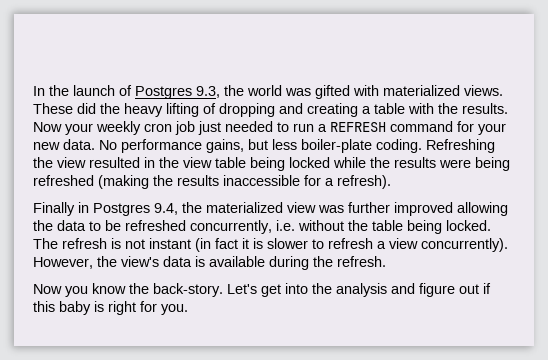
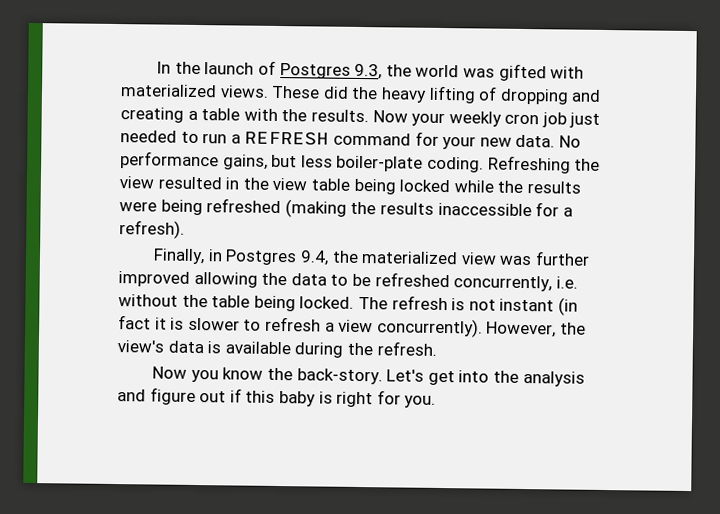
[33,202,75,216] Finally -> [153,248,206,265] Finally,

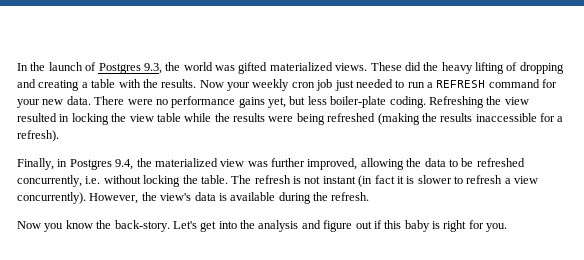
[550,66,585,79] with -> (268, 68) none
[558,135,581,148] [120,151,268,170] No performance gains, -> [94,96,286,108] There were no performance gains yet,
(240, 183) none -> [71,113,109,125] locking
[353,178,451,195] being locked -> (181, 117) none
[118,271,190,287] improved -> [307,158,358,170] improved,
[181,294,355,312] the table being locked. -> [143,175,228,187] locking the table.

########################################

== Your objective ==
What lines in the data above contain the word "none"? Copy them all.

== Completed task ==
[550,66,585,79] with -> (268, 68) none
(240, 183) none -> [71,113,109,125] locking
[353,178,451,195] being locked -> (181, 117) none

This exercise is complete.